Still flummoxed - no idea who our SS is, apart from Scottish and more than one cat. Really would like to thank them for such amazing gifts. More clues would be great guys, or if our SS wants to step forward great too xx


----------



## clairescats (Feb 13, 2014)

Thank you to our secret santa even though i can't figure out who you are yet! The cats all love their toys and haven't left them alone all day. We got toys, treats and a blanket they have had so much fun playing with them all day! Here are some pictures


----------



## Ragdollsfriend (Feb 13, 2014)

JordanRose said:


> Well, Secret Santa, you have spoiled us! Thank you for all of our gifts!
> 
> Oh, and Mum also says fanks for the chocciwocks


*So glad your Santa got it right :biggrin: Thanks for lovely photos! Enjoy your Xmas xx*


----------



## nightkitten (Jun 15, 2012)

If I have figured it out correctly we need to say a huge THANK YOU to Pipje and Shoshannah.

The presents are lovely, cats are still going mad and here are some pictures that speak for themselves


----------



## Finfendy (Sep 9, 2014)

@Buttons1 - You're welcome!! Sorry I worried you with the lateness of it, as you probably noticed ended up getting a next day courier!! Unfortunately the hand made pressies don't last all that long, my 3 love the felt (the snowman, star and christmas pudding are needle felted) though so I thought I would make some christmassy ones for my SS's.
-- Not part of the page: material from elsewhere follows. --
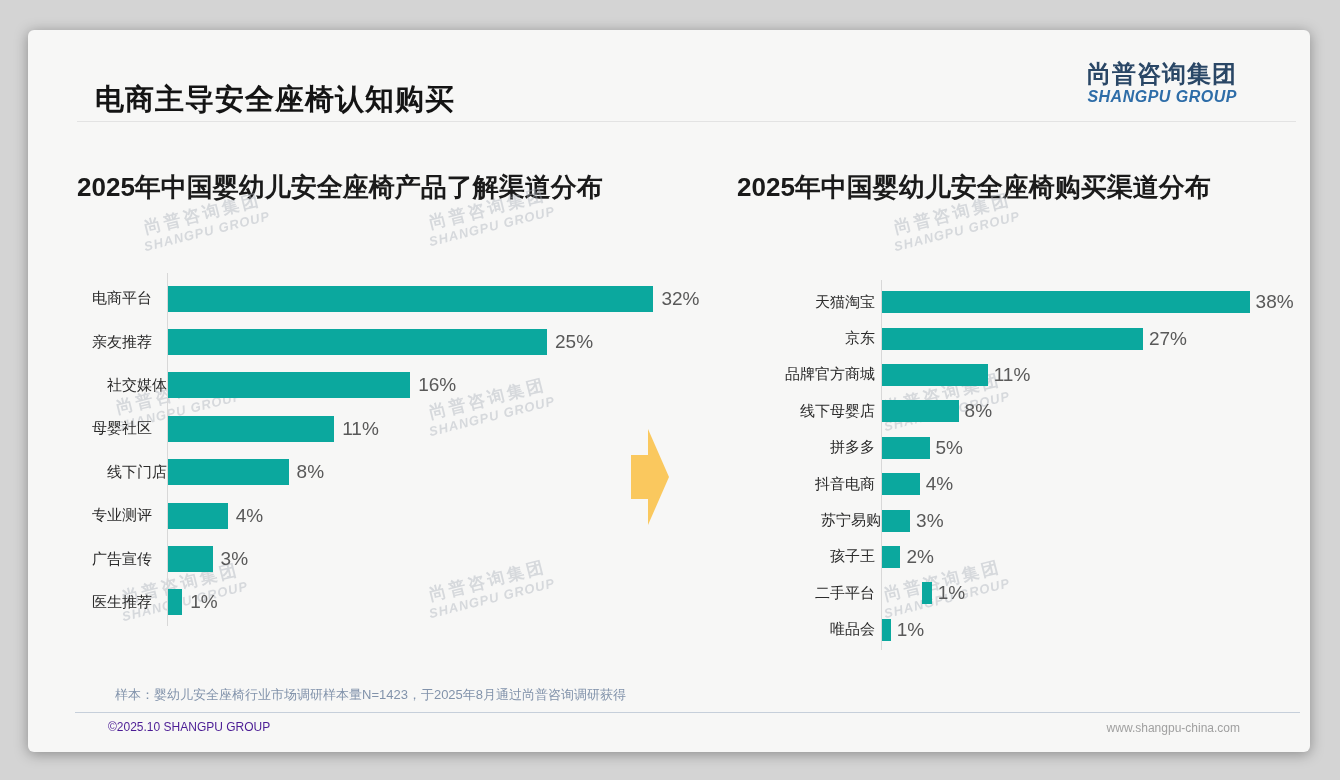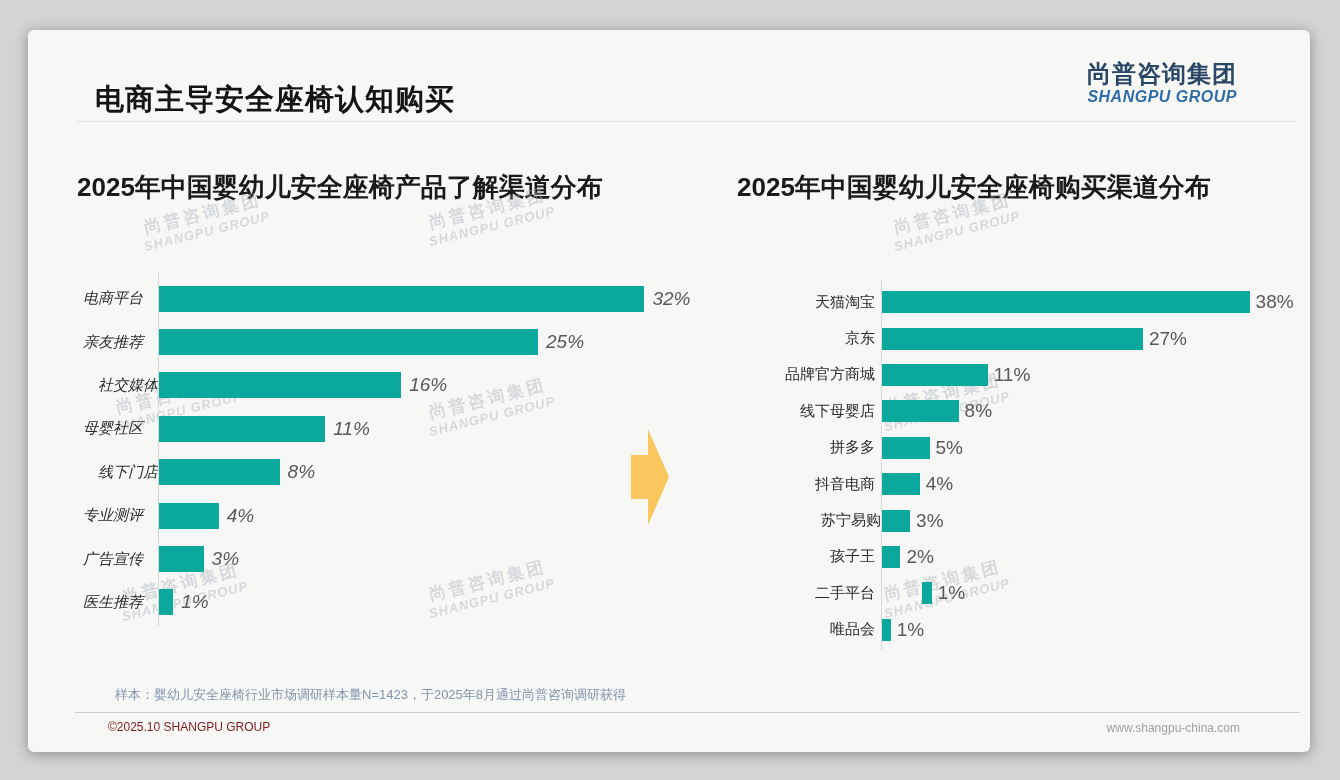"电商平台" div.chart { font-style: italic -> none; left: 55px -> 64px }
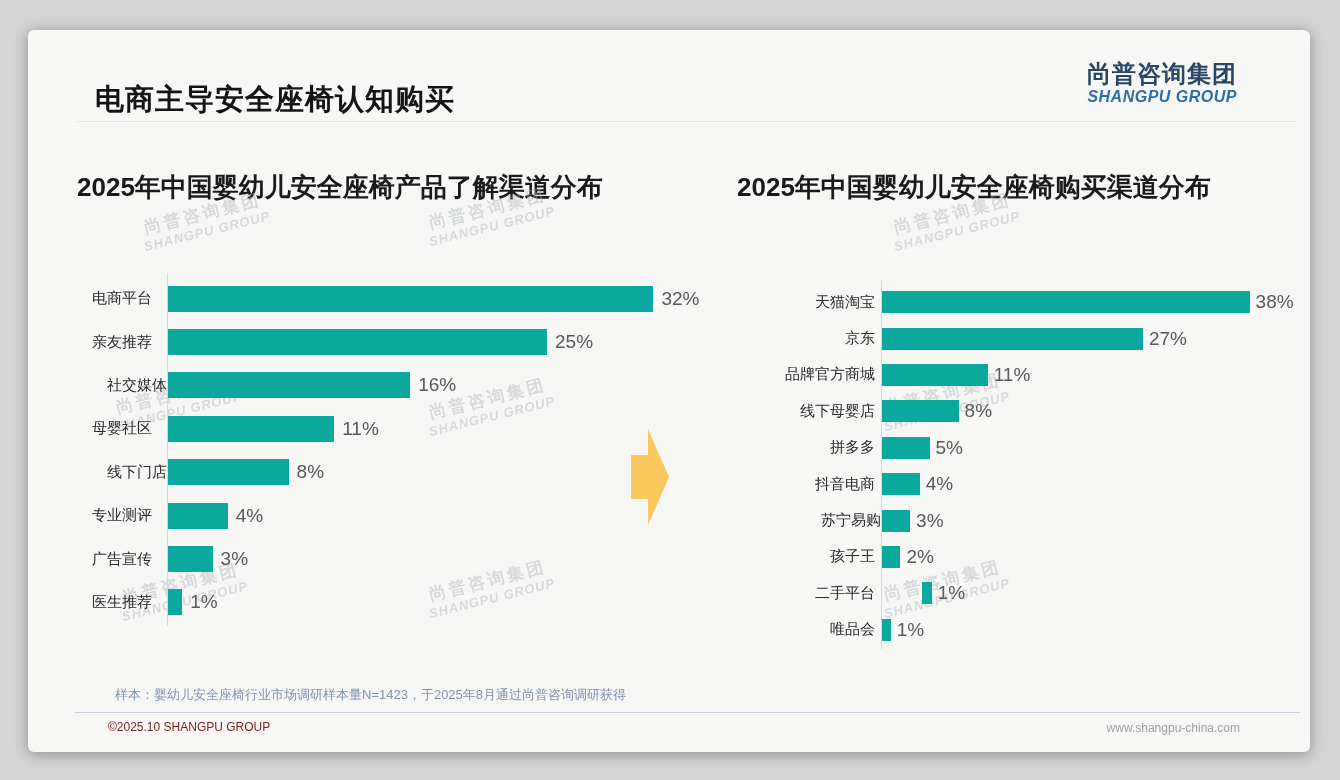"©2025.10 SHANGPU GROUP" .copyright { color: #7f1d1d -> #4c1d95 }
The body pillow is a honeysuckle one, I noticed there wasn't a label when I wrapped it.


----------



## MinkyMadam (Apr 12, 2014)

Huge thanks to our SS - which I think is merlin12! Fabulous selection of gifts - including blanket, catnip toys, feathery toys, laser toy, Dreamies - and lovely yummy treats for me that you can't get in this country and look very tasty!

Christmas is a slightly more subdued affair than originally planned this year, particularly given our unexpected trip to the vet with Oscar last night. He's been walking a bit better today though mainly resting on his blanket.

Am a bit rubbish with photos. Have downloaded the photobucket app on my ipad but am struggling to get it to work! Here's a few.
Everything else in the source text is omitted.